Morphological Heterogeneity of p53 Positive and p53 Negative Nuclei in Breast Cancers Stratified by Clinicopathological Variables

Katrin Friedrich, Volker Dimmer, Gunter Haroske, Wolfdietrich Meyer, Franz Theissig, Berit Thieme, and Klaus Dietmar Kunze

Institute of Pathology, Medical Faculty, Technical University, Dresden, Germany

Received 17 September 1996; Revised 20 April 1997

Copyright © 1997 Hindawi Publishing Corporation. This is an open access article distributed under the Creative Commons Attribution License, which permits unrestricted use, distribution, and reproduction in any medium, provided the original work is properly cited.
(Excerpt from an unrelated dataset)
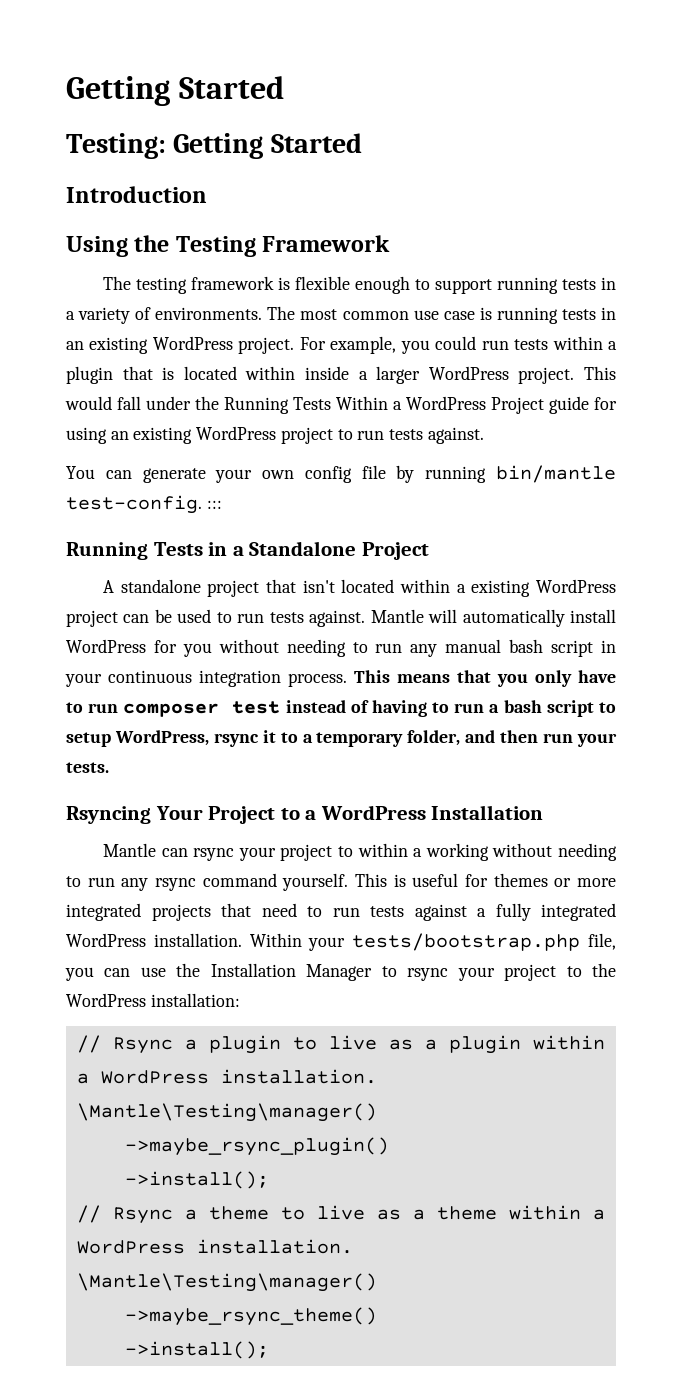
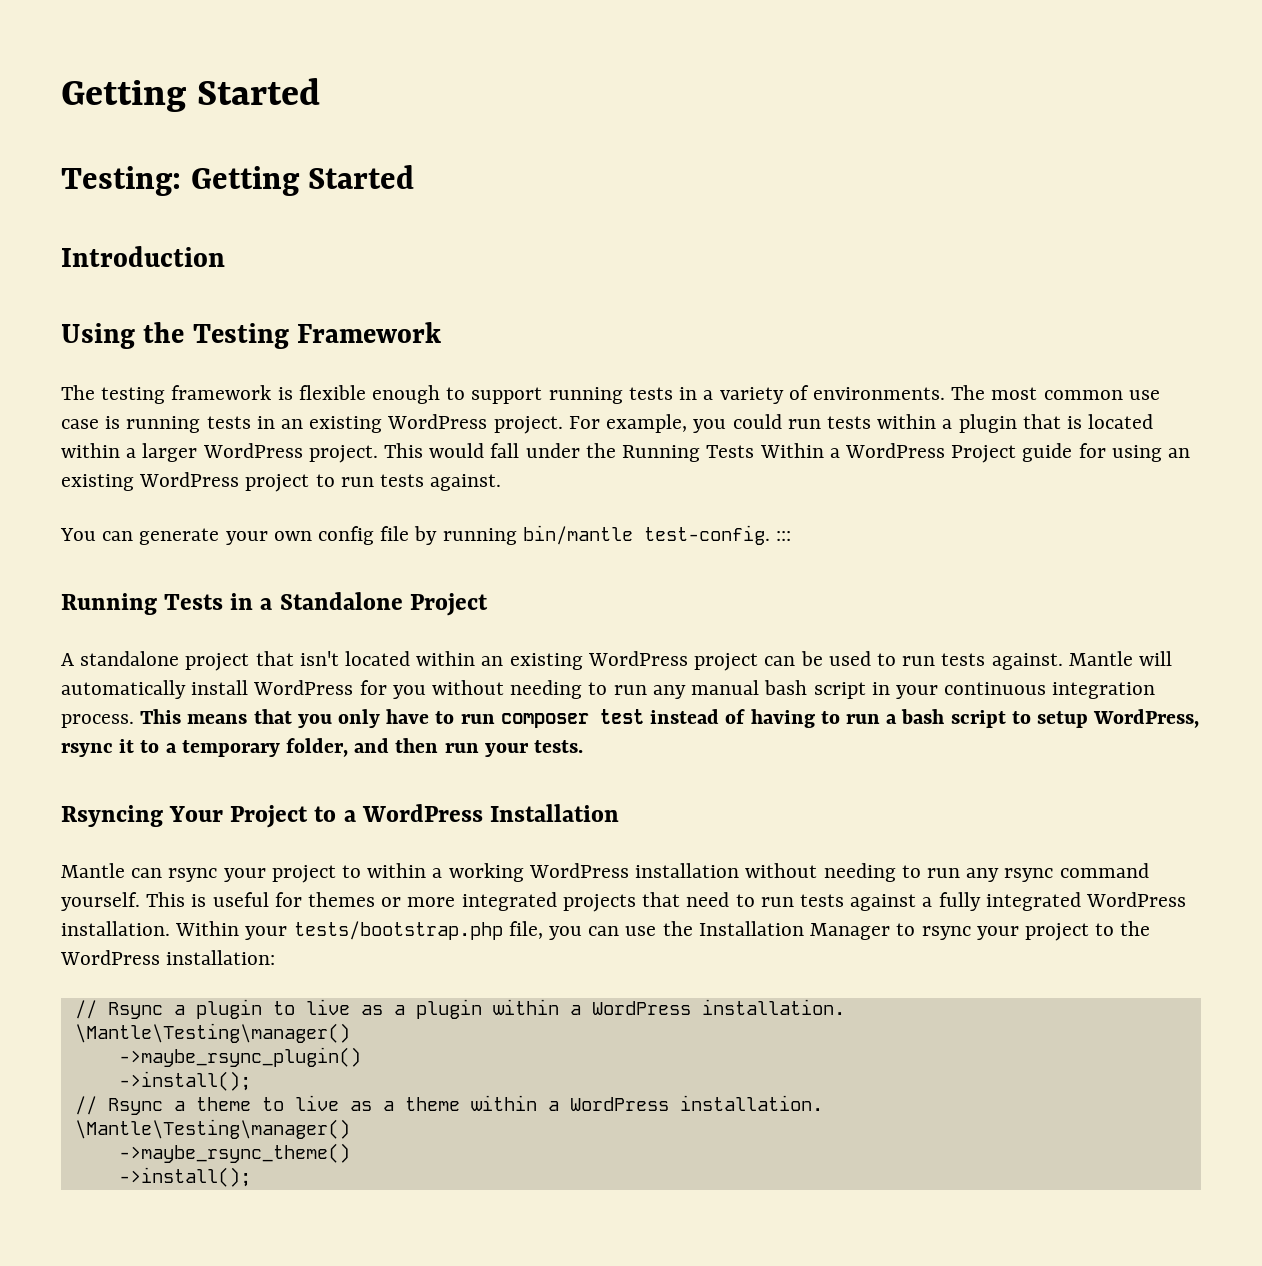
[305,366,349,380] inside -> (120, 450) none
[456,584,466,593] a -> [481,656,504,666] an
(489, 852) none -> [528,863,740,878] WordPress installation

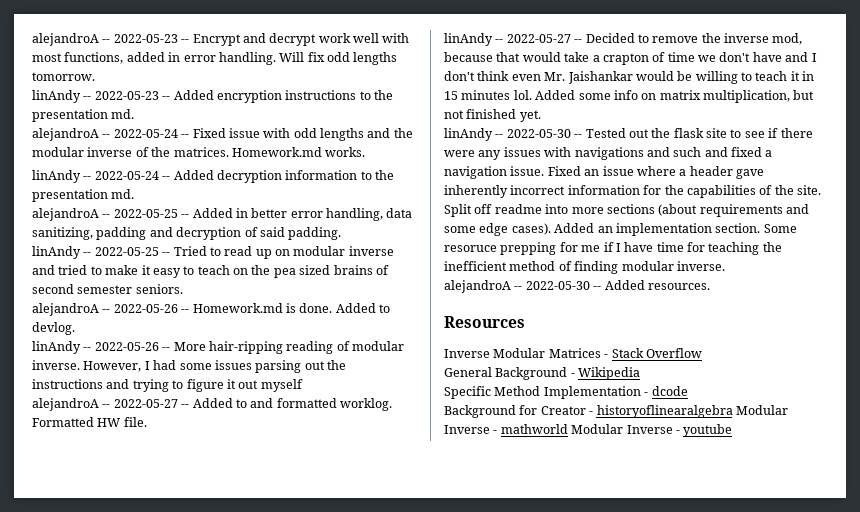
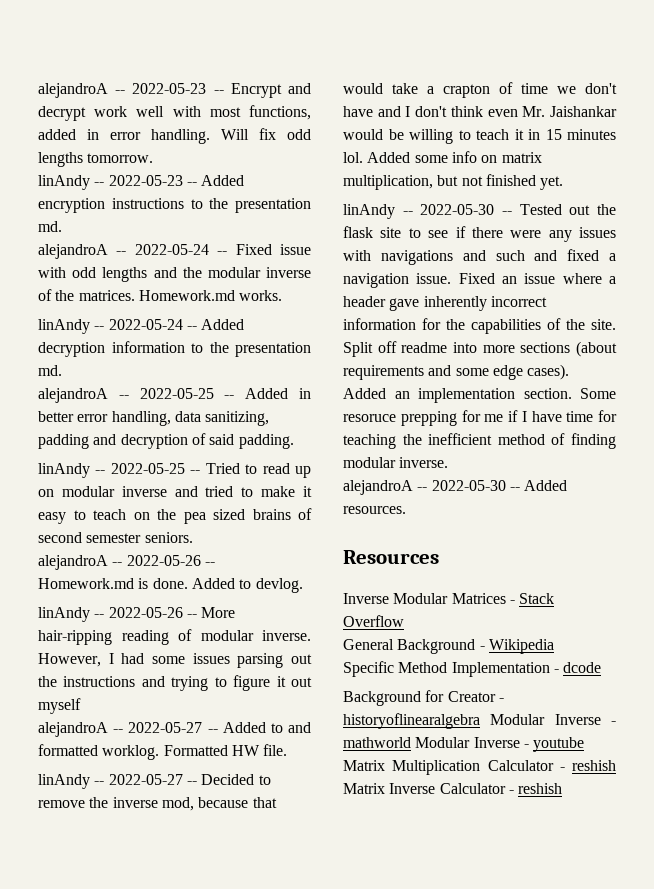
(733, 430) none -> [343,760,616,775] [343,783,563,794] Matrix Multiplication Calculator - reshish Matrix Inverse Calculator - reshish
The study was aimed to detect differences in nuclear morphology between nuclear populations as well as between tumours with different p53 expression in breast cancers with different clinicopathological features, which also reflect the stage of tumour progression. The p53 immunohistochemistry was performed on paraffin sections from 88 tumour samples. After the cells had been localised by means of an image cytometry workstation and their immunostaining had been categorised visually, the sections were destained and stained by the Feulgen protocol. The nuclei were relocated and measured cytometrically by the workstation.

There were significant differences in the nuclear features between tumours as well as between nuclear populations with different p53 expression in the most subgroups. The variability of nuclear shape in tumour groups, classified by the tumour size or the lymph node status, increase with the p53 immunoreactive score, whereas in tumours grouped by the Bloom–Richardson grade features of the chromatin distribution were different between the p53 staining categories.

The nuclear subpopulations showed differences in the amount and distribution of chromatin in most subgroups.

The results demonstrate the relationship between the nuclear morphology and the p53 expression in different stages of breast cancers. The p53 status is an important factor of the biological behaviour but not the only one.